### Provided material
_ _ _ _ _
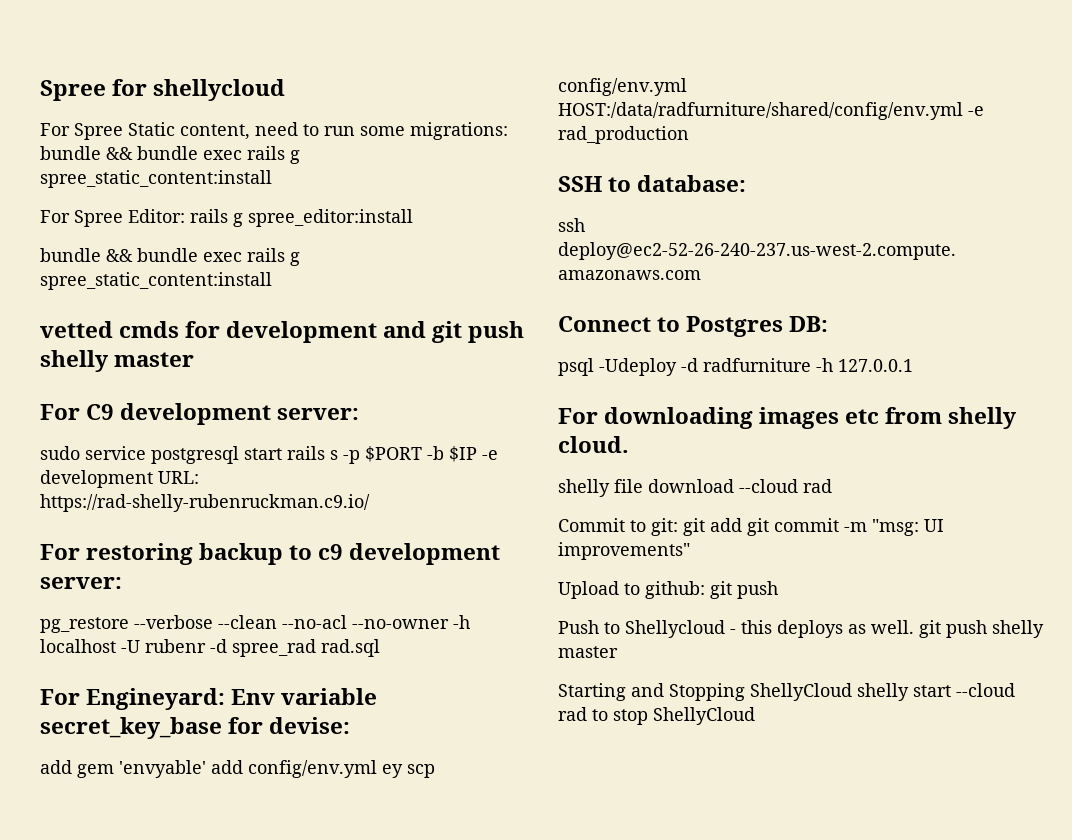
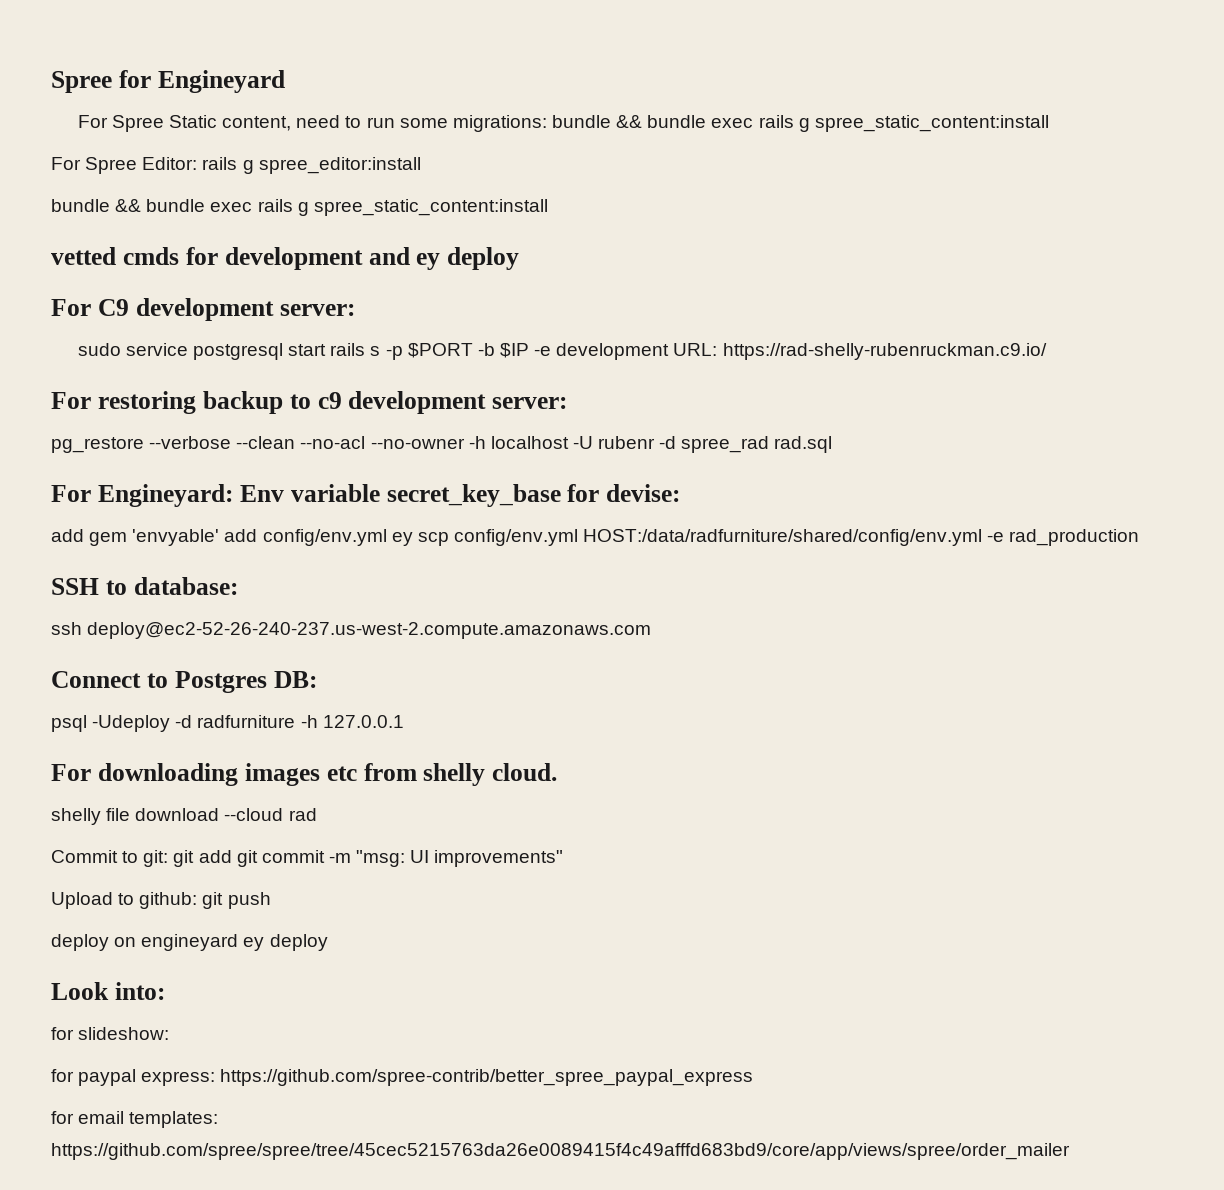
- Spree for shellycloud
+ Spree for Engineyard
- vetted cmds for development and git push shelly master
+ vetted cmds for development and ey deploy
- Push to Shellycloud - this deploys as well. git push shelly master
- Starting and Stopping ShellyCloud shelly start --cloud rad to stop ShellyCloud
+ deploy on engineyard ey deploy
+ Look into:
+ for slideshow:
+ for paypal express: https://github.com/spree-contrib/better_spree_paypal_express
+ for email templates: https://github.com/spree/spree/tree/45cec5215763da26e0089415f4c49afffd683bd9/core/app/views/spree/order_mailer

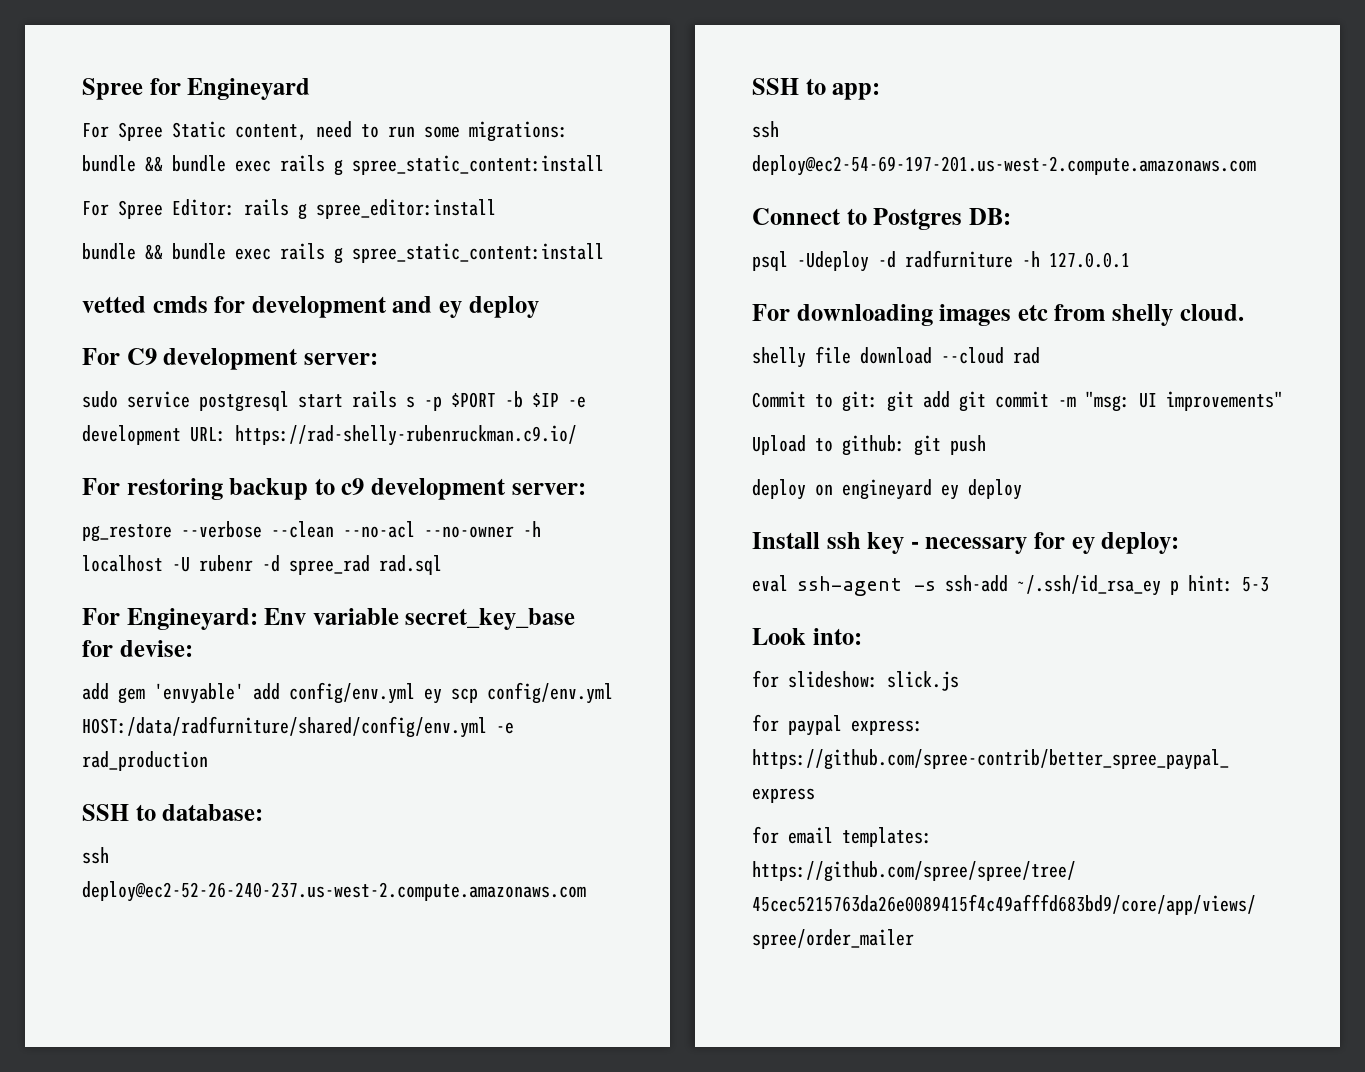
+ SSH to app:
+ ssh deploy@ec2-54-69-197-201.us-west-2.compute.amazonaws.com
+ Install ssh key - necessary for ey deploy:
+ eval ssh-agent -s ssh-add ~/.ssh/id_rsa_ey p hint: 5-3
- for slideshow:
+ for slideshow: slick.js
_ _ _ _ _
### Your instructions
Leave out the pictures and retype the rest of the entries exactly.

### Result for this exercise
- Spree for shellycloud
+ Spree for Engineyard
- vetted cmds for development and git push shelly master
+ vetted cmds for development and ey deploy
- Push to Shellycloud - this deploys as well. git push shelly master
- Starting and Stopping ShellyCloud shelly start --cloud rad to stop ShellyCloud
+ deploy on engineyard ey deploy
+ Look into:
+ for slideshow:
+ for paypal express: https://github.com/spree-contrib/better_spree_paypal_express
+ for email templates: https://github.com/spree/spree/tree/45cec5215763da26e0089415f4c49afffd683bd9/core/app/views/spree/order_mailer

+ SSH to app:
+ ssh deploy@ec2-54-69-197-201.us-west-2.compute.amazonaws.com
+ Install ssh key - necessary for ey deploy:
+ eval ssh-agent -s ssh-add ~/.ssh/id_rsa_ey p hint: 5-3
- for slideshow:
+ for slideshow: slick.js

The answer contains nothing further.